Memeluk erat sang istri sambil mengelus rambut hitam legam sebahu nan halus tersebut.

"Ide bagus itu sayang besok Mas coba tanya kepada Pak Rahim barangkali ada tanah yang disewakan,"

"Ya sudah Mas kalau begitu semoga kita segera mendapatkan tempat tinggal yang baru Mas Aku masih was - was karena kejadian tadi siang dan melarang anak - anak bermain di depan rumah juga bukan keputusan yang tepat,"

Pak Ahmad mencium bibir ranum sang istri agar berhenti berbicara.

"Sudah ya sayang jangan di bahas lagi malam ini Mas ingin bermesraan dengan Kamu dan masalah tempat tinggal Mas besok ke rumah Pak Rahim semoga ada tanah kosong atau rumah yang di sewakan asal jauh dari pria bajing*an itu!"

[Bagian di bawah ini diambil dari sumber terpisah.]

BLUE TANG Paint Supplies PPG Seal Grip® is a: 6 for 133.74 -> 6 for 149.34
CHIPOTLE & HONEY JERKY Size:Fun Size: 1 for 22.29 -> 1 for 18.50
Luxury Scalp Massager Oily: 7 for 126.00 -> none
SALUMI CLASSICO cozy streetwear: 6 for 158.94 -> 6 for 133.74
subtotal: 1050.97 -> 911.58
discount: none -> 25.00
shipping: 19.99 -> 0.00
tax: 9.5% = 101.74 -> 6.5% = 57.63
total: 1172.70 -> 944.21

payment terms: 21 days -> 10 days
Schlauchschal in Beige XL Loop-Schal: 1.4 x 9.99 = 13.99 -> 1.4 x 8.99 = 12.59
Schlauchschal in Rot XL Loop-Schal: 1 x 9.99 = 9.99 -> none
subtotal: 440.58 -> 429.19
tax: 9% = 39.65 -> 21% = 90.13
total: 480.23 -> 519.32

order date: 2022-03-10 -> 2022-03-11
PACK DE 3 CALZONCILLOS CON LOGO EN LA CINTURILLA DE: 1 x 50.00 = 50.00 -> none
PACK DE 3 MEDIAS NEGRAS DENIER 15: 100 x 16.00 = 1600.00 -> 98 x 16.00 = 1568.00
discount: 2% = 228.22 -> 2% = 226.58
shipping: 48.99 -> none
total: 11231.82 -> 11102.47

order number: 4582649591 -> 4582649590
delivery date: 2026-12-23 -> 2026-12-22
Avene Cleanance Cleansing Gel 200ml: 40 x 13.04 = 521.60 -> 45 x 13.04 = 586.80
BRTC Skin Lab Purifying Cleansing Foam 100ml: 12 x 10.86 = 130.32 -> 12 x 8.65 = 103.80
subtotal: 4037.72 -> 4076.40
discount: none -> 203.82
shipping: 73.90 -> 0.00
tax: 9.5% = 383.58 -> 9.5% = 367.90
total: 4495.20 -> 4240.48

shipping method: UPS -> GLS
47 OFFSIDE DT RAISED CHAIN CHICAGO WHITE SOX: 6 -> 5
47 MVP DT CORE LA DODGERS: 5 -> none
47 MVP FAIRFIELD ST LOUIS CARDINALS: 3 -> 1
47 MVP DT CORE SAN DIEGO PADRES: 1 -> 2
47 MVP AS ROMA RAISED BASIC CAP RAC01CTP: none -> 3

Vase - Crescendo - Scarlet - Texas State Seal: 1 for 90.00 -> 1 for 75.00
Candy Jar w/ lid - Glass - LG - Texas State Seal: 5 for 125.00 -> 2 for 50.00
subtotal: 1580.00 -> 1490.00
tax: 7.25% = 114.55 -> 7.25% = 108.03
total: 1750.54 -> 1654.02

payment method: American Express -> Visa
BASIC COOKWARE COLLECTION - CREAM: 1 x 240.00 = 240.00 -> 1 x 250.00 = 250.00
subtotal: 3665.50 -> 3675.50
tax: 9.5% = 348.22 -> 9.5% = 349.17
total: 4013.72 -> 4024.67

Bu Sari mengecup lembur bibir sang suami dan terjadilah malam panas yang panjang.

Pagi harinya Pak Ahmad mengunjungi rumah Pak Rahim menanyakan perihal tanah kosong atau rumah yang disewakan tanpa menceritakan tentang Diana yang hampir diperk*s*.

Setelah berbincang mengenai tempat tinggal Pak Rahim menyarankan untuk kerumah Pak Abidi karena beliau diamanahi menjaga tanah yang ditinggal oleh pemiliknya.

Sore harinya Bu Sari dan Pak Ahmad mengunjungi rumah Pak Abidi untuk membicarakan perihal tanah yang akan disewa oleh Pak Ahmad.

"Assalamualaikum,"

Pak Ahmad mengetuk pintu.

"Waalaikumsalam, silahkan masuk apa ada yang bisa saya bantu Nak?"

Tanya pria paruh baya yang mana beliau adalah Pak Abidi.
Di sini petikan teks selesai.